A faithful copy of the data is the goal; set it down exactly, without the images.

Data extracted from a collection
★ ★ ★ ★ ★
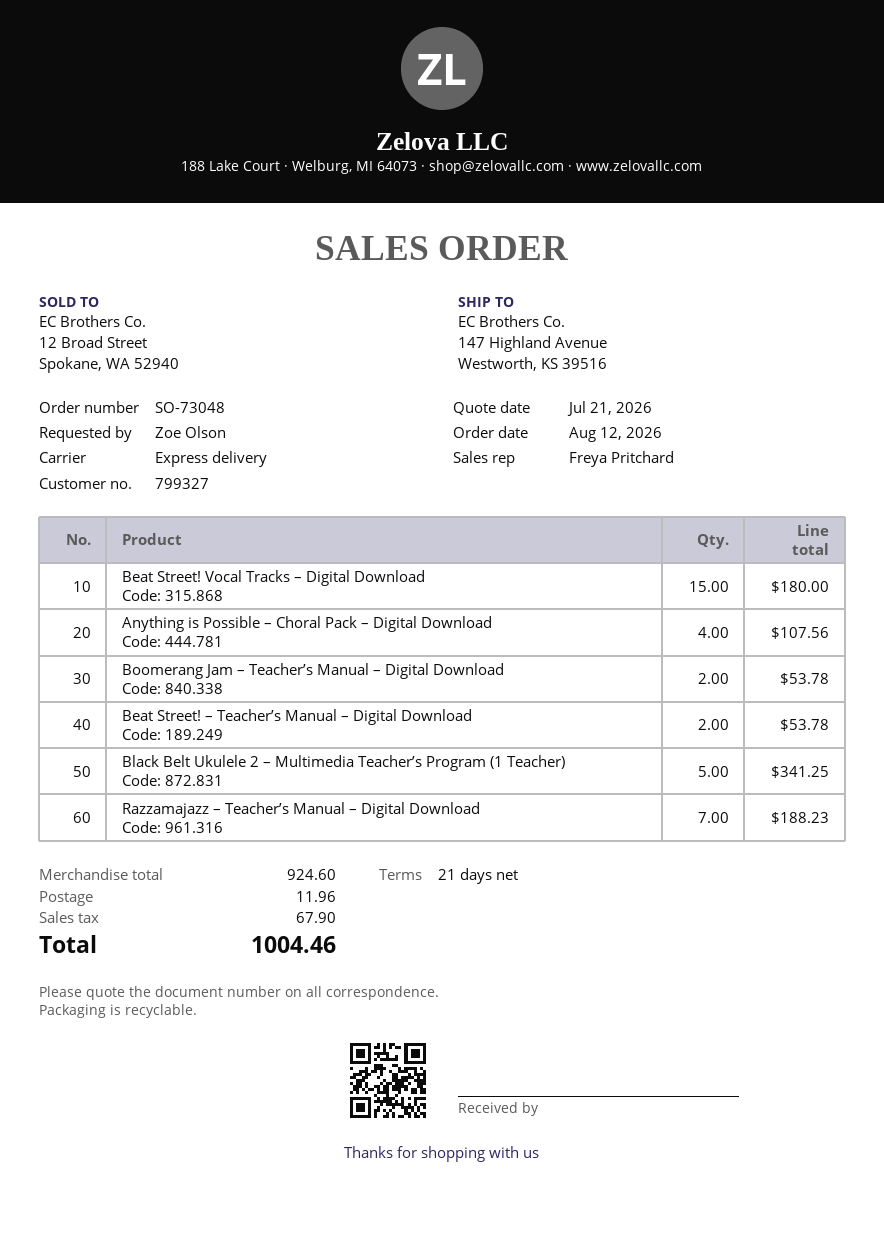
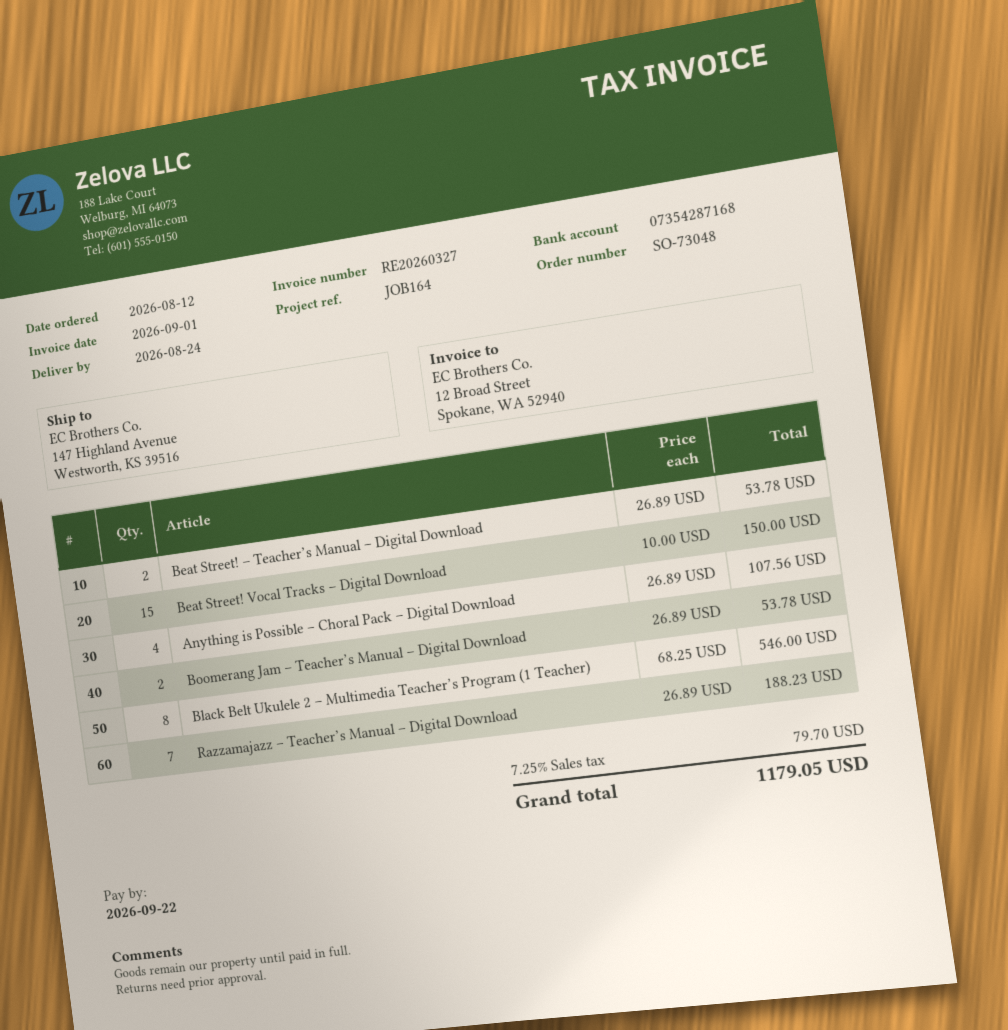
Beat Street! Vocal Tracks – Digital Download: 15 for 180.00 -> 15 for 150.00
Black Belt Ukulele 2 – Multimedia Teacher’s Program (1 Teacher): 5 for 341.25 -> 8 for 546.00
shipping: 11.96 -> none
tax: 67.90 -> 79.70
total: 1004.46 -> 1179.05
★ ★ ★ ★ ★
■ Answer box ■
Beat Street! Vocal Tracks – Digital Download: 15 for 180.00 -> 15 for 150.00
Black Belt Ukulele 2 – Multimedia Teacher’s Program (1 Teacher): 5 for 341.25 -> 8 for 546.00
shipping: 11.96 -> none
tax: 67.90 -> 79.70
total: 1004.46 -> 1179.05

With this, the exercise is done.